### TASK DIRECTIONS
Please repeat the lines below exactly. Begin with the line containing "- You don't" and go on through the line containing "When asked bout".

### GIVEN DATA
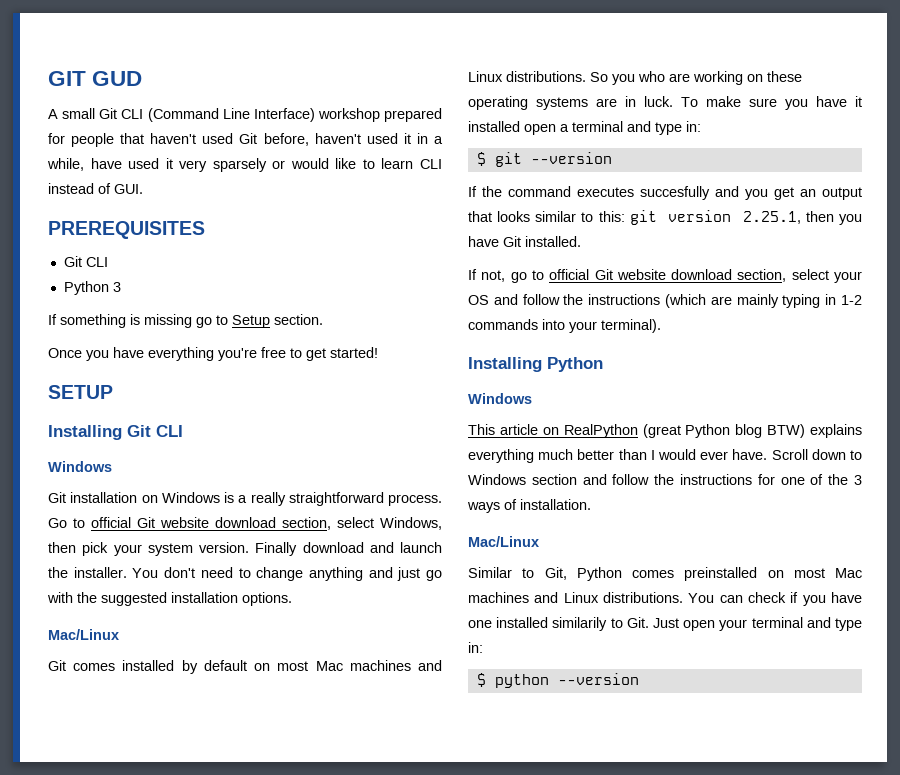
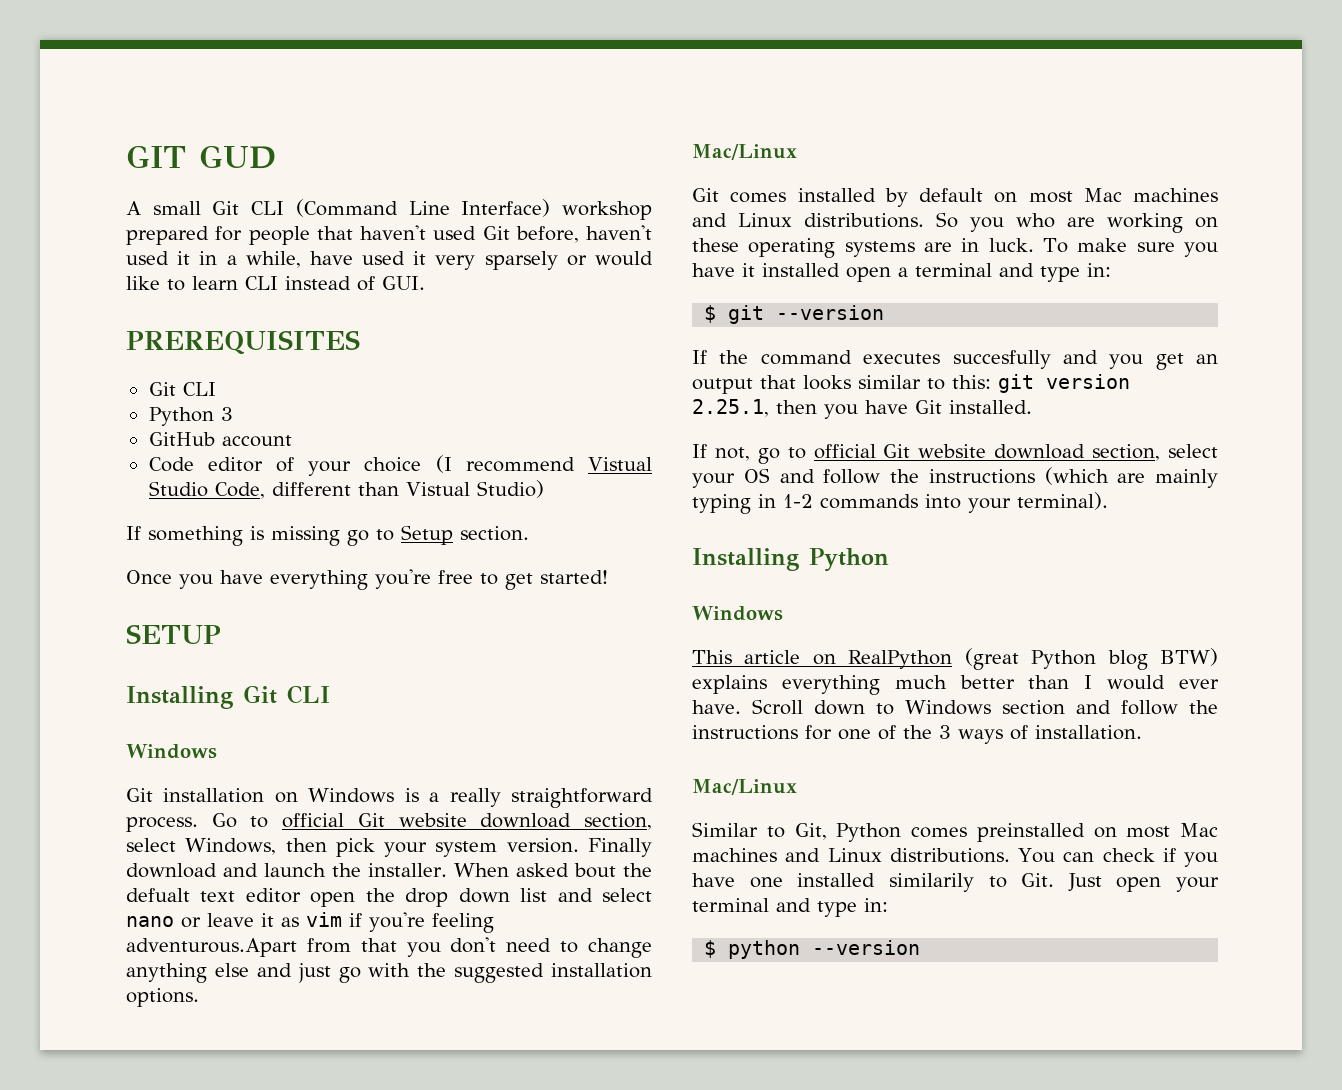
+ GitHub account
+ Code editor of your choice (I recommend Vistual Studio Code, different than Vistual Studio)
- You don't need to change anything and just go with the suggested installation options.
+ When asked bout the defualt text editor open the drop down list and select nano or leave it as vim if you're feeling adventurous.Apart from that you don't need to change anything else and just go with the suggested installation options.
...
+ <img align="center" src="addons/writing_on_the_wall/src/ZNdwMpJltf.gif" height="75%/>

### EXERCISE RESULT
- You don't need to change anything and just go with the suggested installation options.
+ When asked bout the defualt text editor open the drop down list and select nano or leave it as vim if you're feeling adventurous.Apart from that you don't need to change anything else and just go with the suggested installation options.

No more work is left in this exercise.